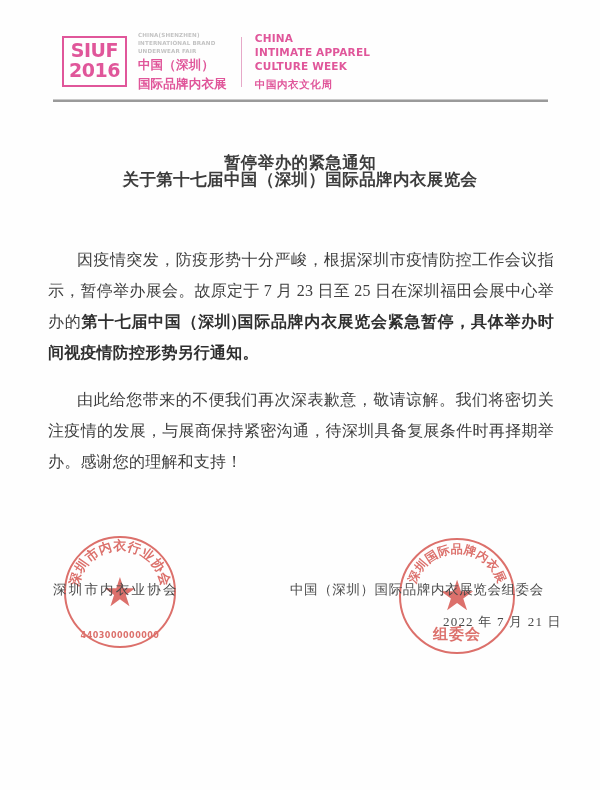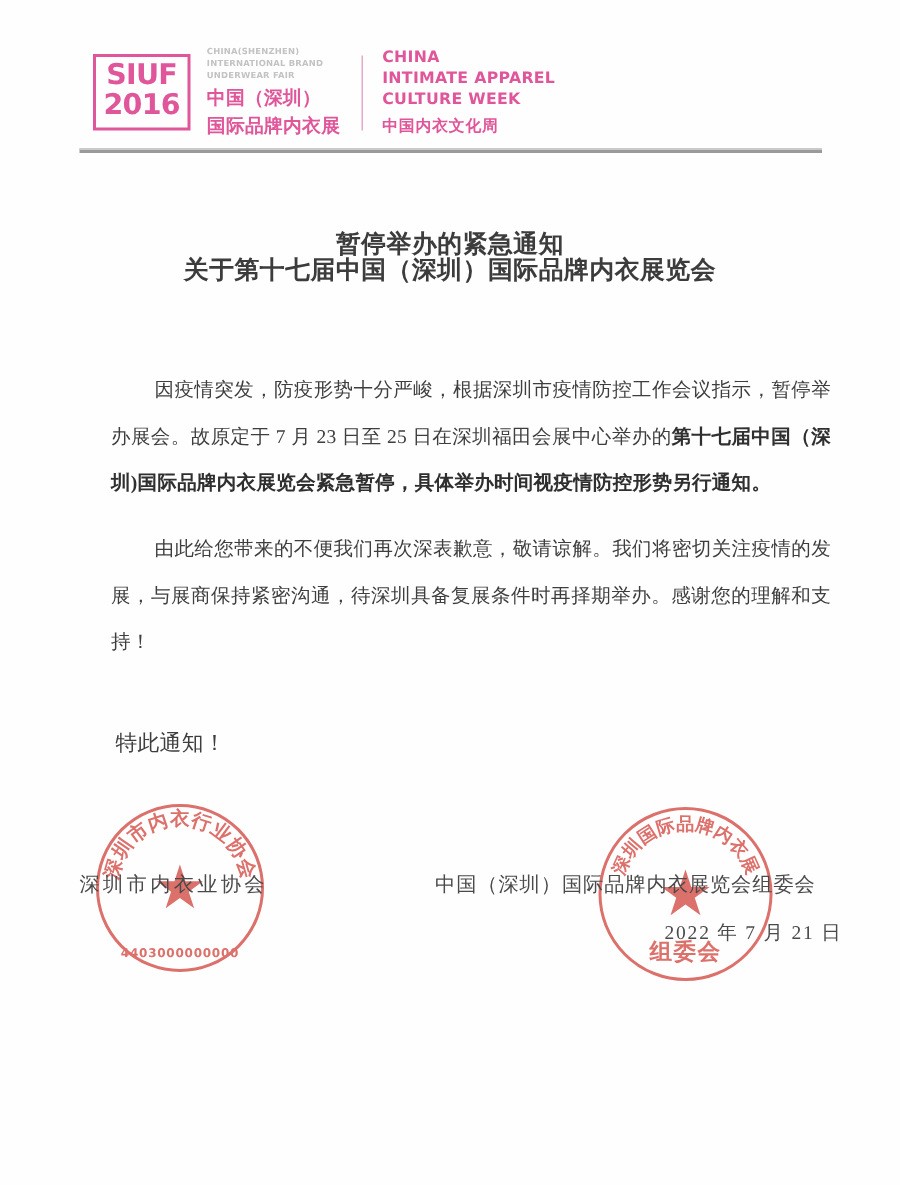--- a/index.html
+++ b/index.html
@@ -158,28 +158,27 @@
   .salutation {
     font-size: 14.5px;
     line-height: 1;
     letter-spacing: 0.3px;
     color: #3e3e3e;
     text-decoration: underline;
     text-underline-offset: 3px;
     display: inline-block;
   }
   .para {
-    font-size: 13px;
+    font-size: 16px;
     line-height: 31px;
     letter-spacing: 0.2px;
     color: #3e3e3e;
     text-align: justify;
     text-justify: inter-ideograph;
     text-indent: 29px;
-    margin-left: 26px;
   }
   .para.p1 {
     margin-top: 15px;
   }
   .para.p2 {
     margin-top: 7px;
   }
   .para b {
     font-weight: bold;
     color: #2f2f2f;
@@ -333,21 +332,20 @@
     <div class="title-line">关于第十七届中国（深圳）国际品牌内衣展览会</div>
   </div>
 
   <div class="body-block">
 
 
     <p class="para p1"><span>因疫情突发，防疫形势十分严峻，根据深圳市疫情防控工作会议指示，暂停举办展会。故原定于 7 月 23 日至 25 日在深圳福田会展中心举办的</span><b>第十七届中国（深圳)国际品牌内衣展览会紧急暂停，具体举办时间视疫情防控形势另行通知。</b></p>
 
     <p class="para p2">由此给您带来的不便我们再次深表歉意，敬请谅解。我们将密切关注疫情的发展，与展商保持紧密沟通，待深圳具备复展条件时再择期举办。感谢您的理解和支持！</p>
 
-    <div class="closing">特此通知！</div>
 
   </div>
 
   <div class="seal" id="seal-left">
     <div class="seal-ring"></div>
     <svg class="seal-arc-text" viewBox="0 0 112 112">
       <defs>
         <path id="arcL" d="M 14 56 A 42 42 0 0 1 98 56"></path>
       </defs>
       <text>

## Your objective
Retype the data word for word and keep the pictures out of it.

## Solution for this problem
--- a/index.html
+++ b/index.html
@@ -158,28 +158,27 @@
   .salutation {
     font-size: 14.5px;
     line-height: 1;
     letter-spacing: 0.3px;
     color: #3e3e3e;
     text-decoration: underline;
     text-underline-offset: 3px;
     display: inline-block;
   }
   .para {
-    font-size: 13px;
+    font-size: 16px;
     line-height: 31px;
     letter-spacing: 0.2px;
     color: #3e3e3e;
     text-align: justify;
     text-justify: inter-ideograph;
     text-indent: 29px;
-    margin-left: 26px;
   }
   .para.p1 {
     margin-top: 15px;
   }
   .para.p2 {
     margin-top: 7px;
   }
   .para b {
     font-weight: bold;
     color: #2f2f2f;
@@ -333,21 +332,20 @@
     <div class="title-line">关于第十七届中国（深圳）国际品牌内衣展览会</div>
   </div>
 
   <div class="body-block">
 
 
     <p class="para p1"><span>因疫情突发，防疫形势十分严峻，根据深圳市疫情防控工作会议指示，暂停举办展会。故原定于 7 月 23 日至 25 日在深圳福田会展中心举办的</span><b>第十七届中国（深圳)国际品牌内衣展览会紧急暂停，具体举办时间视疫情防控形势另行通知。</b></p>
 
     <p class="para p2">由此给您带来的不便我们再次深表歉意，敬请谅解。我们将密切关注疫情的发展，与展商保持紧密沟通，待深圳具备复展条件时再择期举办。感谢您的理解和支持！</p>
 
-    <div class="closing">特此通知！</div>
 
   </div>
 
   <div class="seal" id="seal-left">
     <div class="seal-ring"></div>
     <svg class="seal-arc-text" viewBox="0 0 112 112">
       <defs>
         <path id="arcL" d="M 14 56 A 42 42 0 0 1 98 56"></path>
       </defs>
       <text>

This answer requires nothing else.